Endoscopic guided sinonasal swabs were taken at every scheduled visit for microbiological evaluation. All patients completed symptoms score questionnaire at every visit, using Sino-Nasal Outcome Test-22 (SNOT-22) (Kennedy et al., 2013) (22 items, each scored from 0 to 5; total score range 0 to 110) and Visual Analog Scale (VAS) (Walker and White, 2000) (average of 6 items and an overall symptom score; each scored from 0 to 100, total score range 0 to 100). At each visit, all patients had entry and exit endoscopic videos recorded and scored by a blinded surgeon using the Lund Kennedy Score (LKS) (Lund and Kennedy, 1995; Kennedy et al., 2013) (score range, 0–20).
All patients on CS treatment were required to have pre- and post-treatment serum silver levels and completed the University of Pennsylvania Smell Identification Test (UPSIT). If serum silver level post-treatment was above normal limits, a repeat serum silver level was performed 7 days later to confirm return to baseline. Patients were advised to report any adverse outcomes while on the study.
Statistical power was calculated for the primary end-point of culture negativity post-treatment.
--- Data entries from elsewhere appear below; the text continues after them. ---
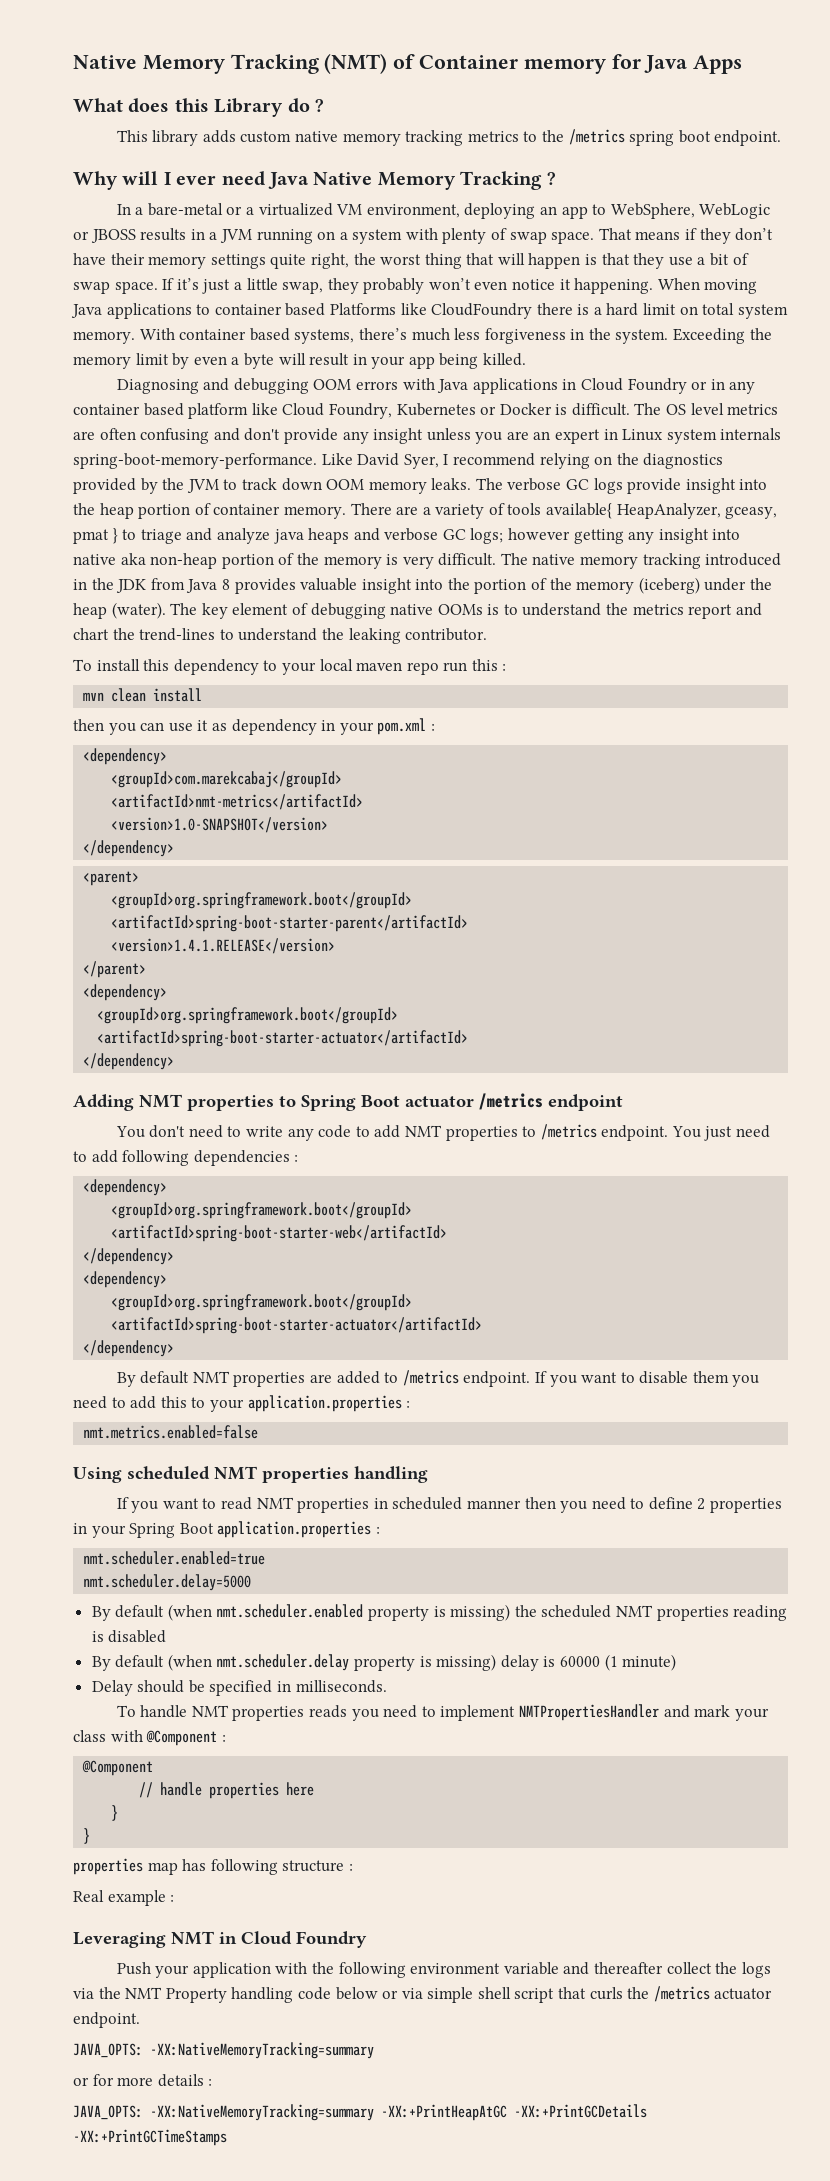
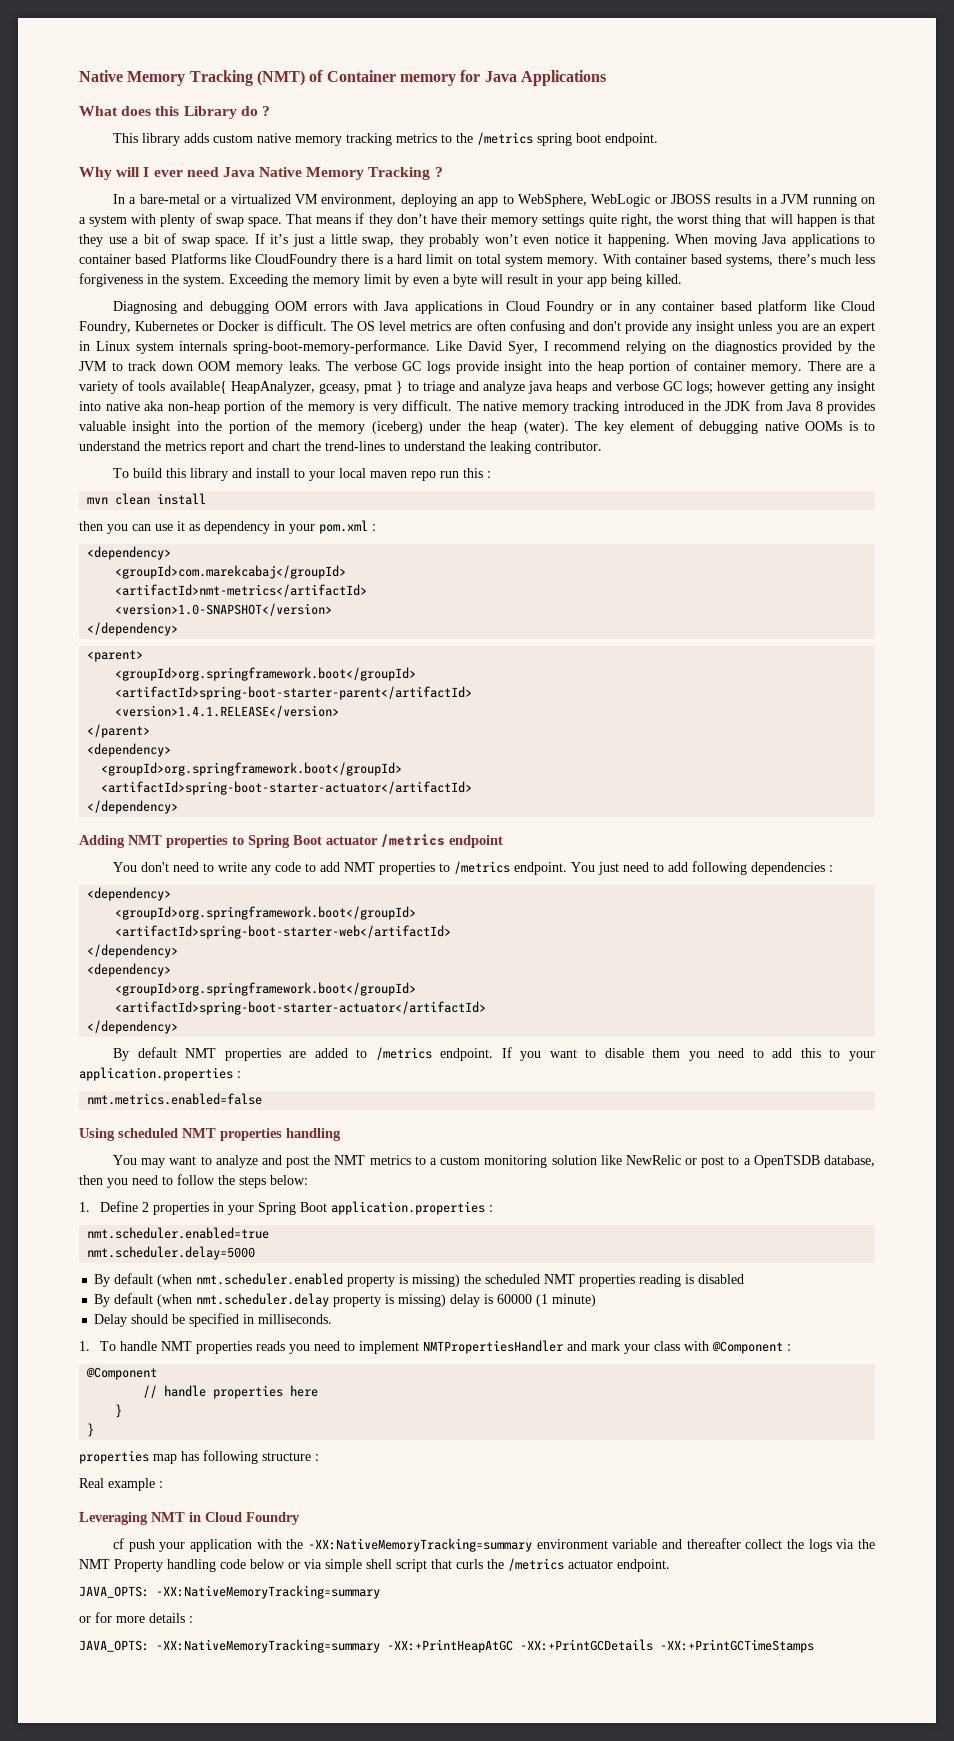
- Native Memory Tracking (NMT) of Container memory for Java Apps
+ Native Memory Tracking (NMT) of Container memory for Java Applications
- To install this dependency to your local maven repo run this :
+ To build this library and install to your local maven repo run this :
- If you want to read NMT properties in scheduled manner then you need to define 2 properties in your Spring Boot application.properties :
+ You may want to analyze and post the NMT metrics to a custom monitoring solution like NewRelic or post to a OpenTSDB database, then you need to follow the steps below:
+ 1. Define 2 properties in your Spring Boot application.properties :
- To handle NMT properties reads you need to implement NMTPropertiesHandler and mark your class with @Component :
+ 1. To handle NMT properties reads you need to implement NMTPropertiesHandler and mark your class with @Component :
- Push your application with the following environment variable and thereafter collect the logs via the NMT Property handling code below or via simple shell script that curls the /metrics actuator endpoint.
+ cf push your application with the -XX:NativeMemoryTracking=summary environment variable and thereafter collect the logs via the NMT Property handling code below or via simple shell script that curls the /metrics actuator endpoint.

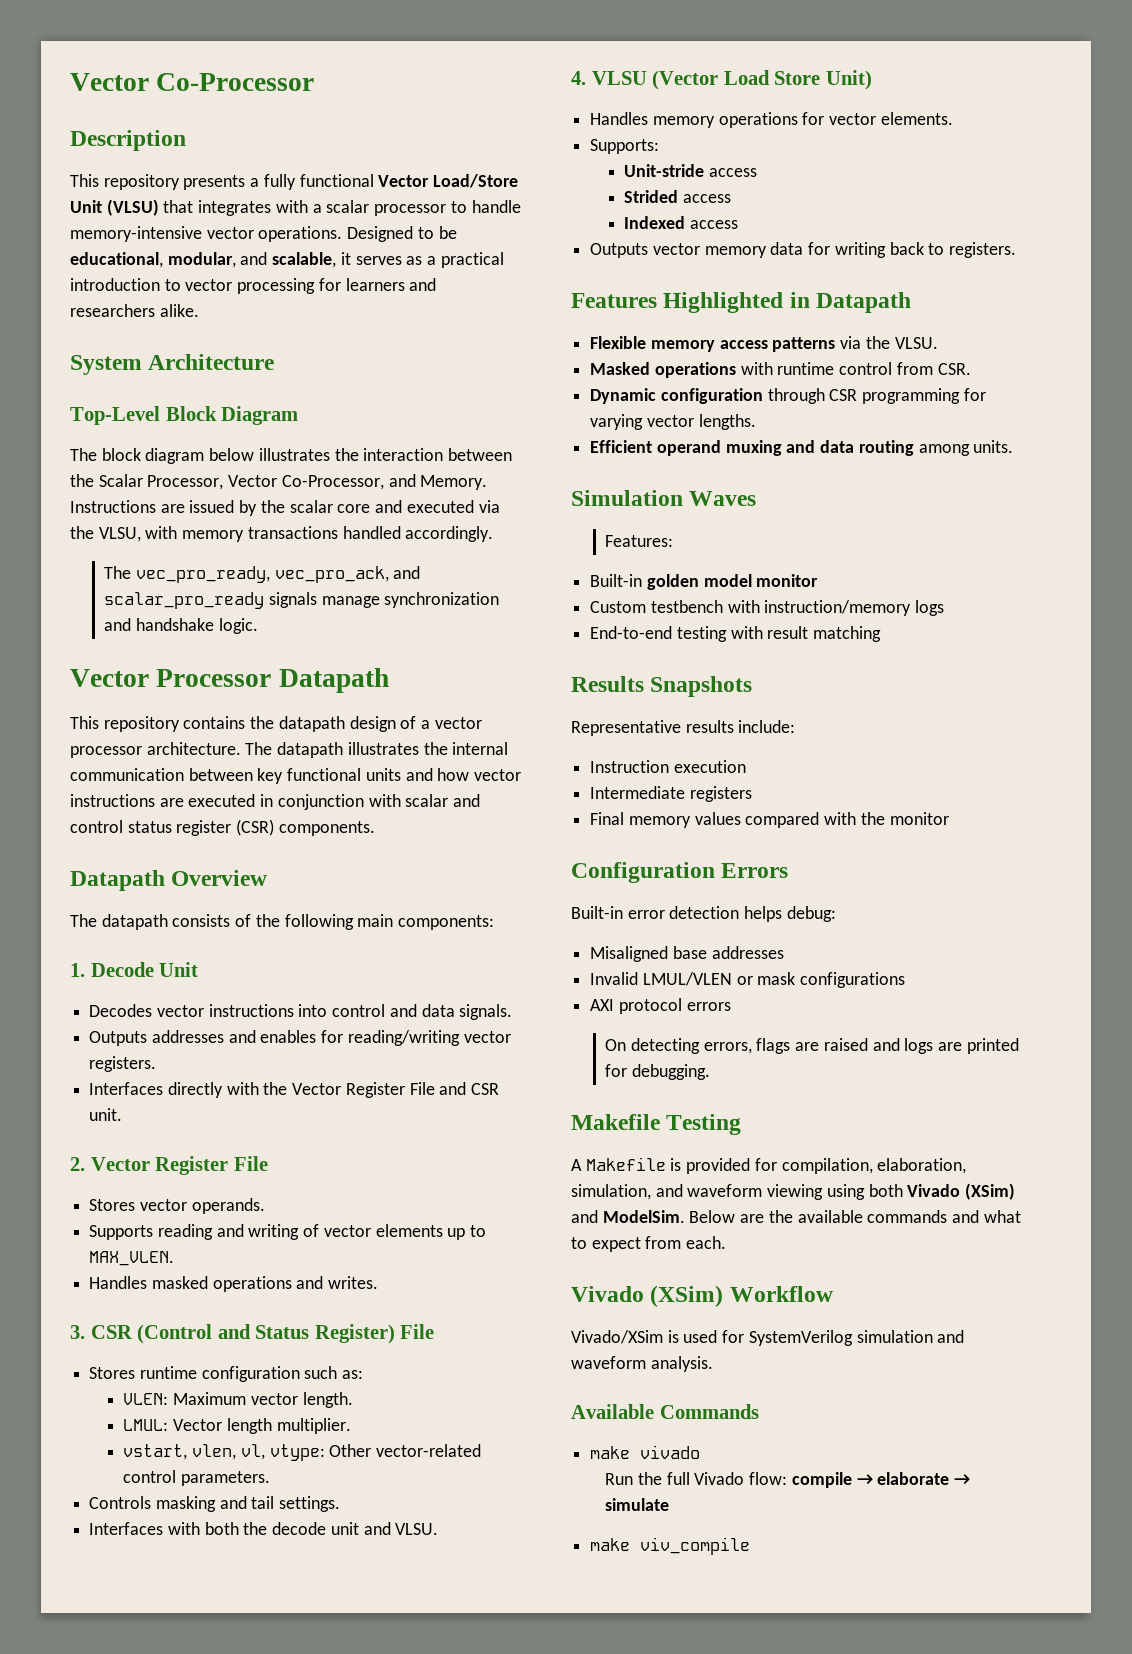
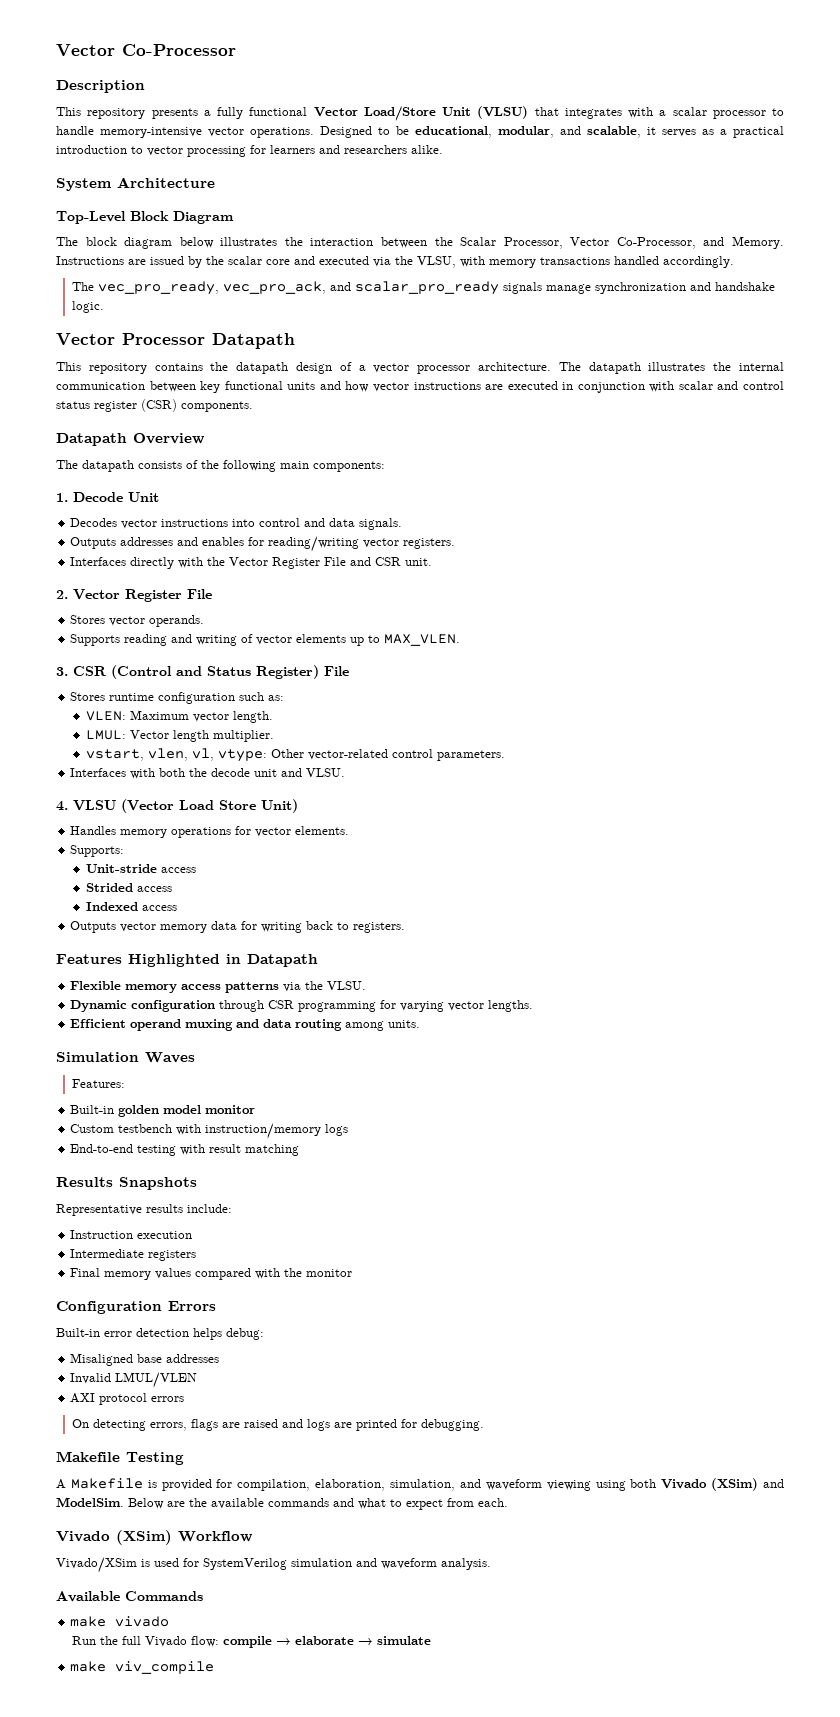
- Handles masked operations and writes.
- Controls masking and tail settings.
- Masked operations with runtime control from CSR.
- Invalid LMUL/VLEN or mask configurations
+ Invalid LMUL/VLEN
Power analysis estimates determined a sample size of 11 patients per group would be required to achieve statistical significance (80%, p < 0.05) based on response rates of 25 and 90% in the control and silver groups, respectively.
All results were statistically analyzed at the completion of the study using 2-way analysis of variance (ANOVA) and student's t-test, with a significance value set at p < 0.05.
2/11 (18.18%) patients in CON group had negative swabs while 1/11 (9.09%) CS patients had negative swabs upon completion of treatment. List of pathogens treated in both cohorts are described in Table 3.
Table 3. Standard semi-quantitative analysis of bacterial load reported as scant, light, moderate or heavy (equivalent to 1+, 2+, 3+, or 4+) by laboratory.
Visual Analog Scale (VAS)
VAS scores in both CON and CS groups showed a similar trend of improvement post-treatment, but both were not statistically significant (CON 1.728 [95% CI −7.785 to 11.24] vs. CS 3.536 [95% CI −5.977 to 13.05]) (Figure 2).
Figure 2. Bar graph showing no significant difference in VAS scores between CON and CS treated groups. VAS, Visual Analog Scale; CON, Control; CS, Colloidal silver.
Sino-Nasal Outcome Test−22 (SNOT-22)
Patients in the CON group showed no change in SNOT-22 scores post- treatment while CS group showed a trend toward an improvement in SNOT-22 scores, but it was not statistically significant (CON −0.6364 [95% CI −6.673 to 5.4] vs. CS 5.818 [95% CI −0.2183 to 11.85]) (Figure 3).
Figure 3. Bar graph showing no change in SNOT-22 scores in CON group, while CS group showed a trend of improved SNOT-22 scores, but not statistically significant. SNOT-22, Sino-Nasal Outcome Test-22; CON, Control; CS, Colloidal silver.
Lund Kennedy Score (LKS)
Both CON and CS group showed trends of similar improvements in Lund Kennedy Scores but this was not statistically significant (CON 1.818 [95% CI −1.373 to 5.009] vs. CS 2.167 [95% CI −2.154 to 6.488]) (Figure 4).
Figure 4. Bar graph showing similar improvements in LKS in both CON and CS groups, but not statistically significant. LKS, Lund Kennedy Scores; CON, Control; CS, Colloidal silver.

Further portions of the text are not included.